Segment Start: Extracted entries

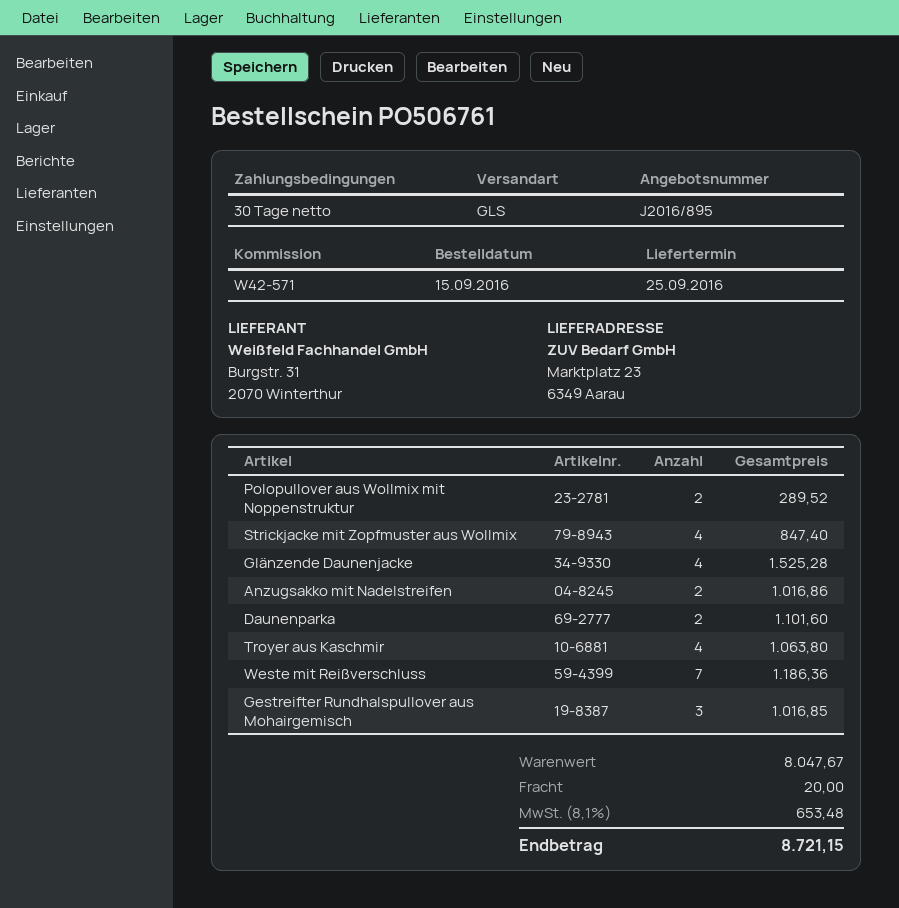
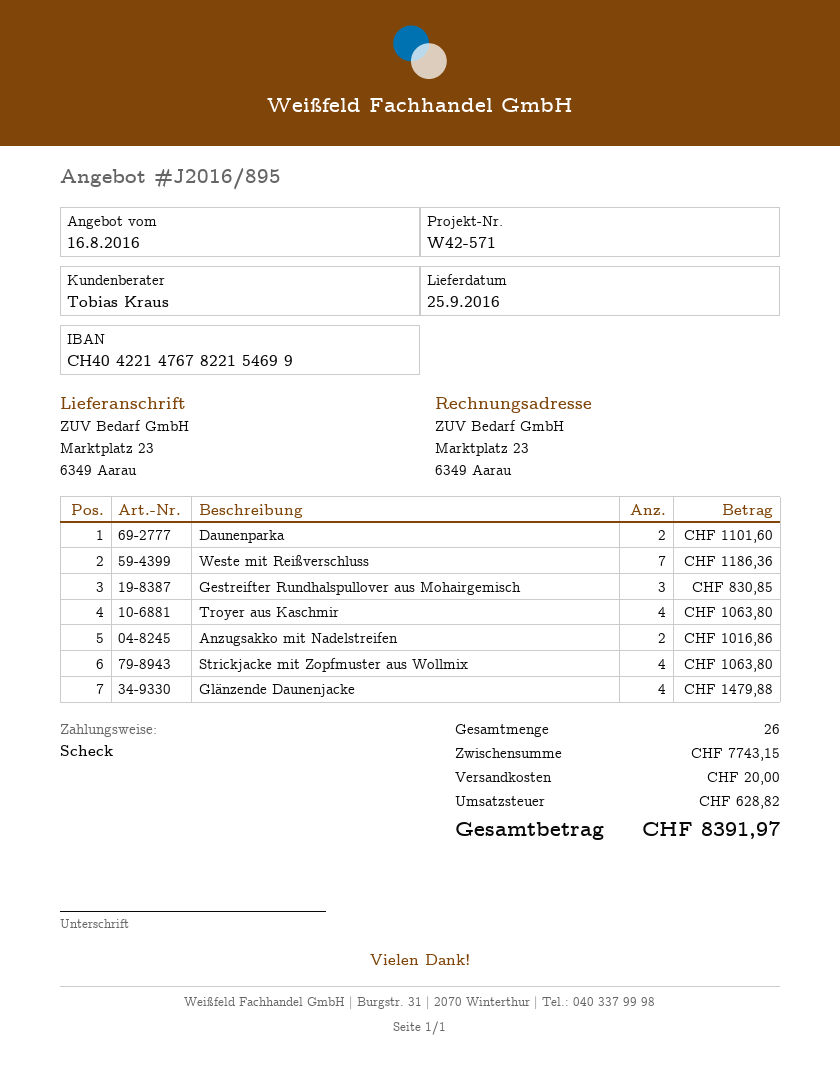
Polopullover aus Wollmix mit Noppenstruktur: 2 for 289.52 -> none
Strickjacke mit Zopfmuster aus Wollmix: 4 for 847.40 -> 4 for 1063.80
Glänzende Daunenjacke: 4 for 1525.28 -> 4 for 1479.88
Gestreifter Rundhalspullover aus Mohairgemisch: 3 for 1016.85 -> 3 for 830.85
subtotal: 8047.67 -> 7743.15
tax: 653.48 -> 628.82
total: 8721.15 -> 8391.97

Segment End: Extracted entries

▸ **Your assignment**
Please write out all the data word for word, but keep every picture out.

▸ **Answer area**
Polopullover aus Wollmix mit Noppenstruktur: 2 for 289.52 -> none
Strickjacke mit Zopfmuster aus Wollmix: 4 for 847.40 -> 4 for 1063.80
Glänzende Daunenjacke: 4 for 1525.28 -> 4 for 1479.88
Gestreifter Rundhalspullover aus Mohairgemisch: 3 for 1016.85 -> 3 for 830.85
subtotal: 8047.67 -> 7743.15
tax: 653.48 -> 628.82
total: 8721.15 -> 8391.97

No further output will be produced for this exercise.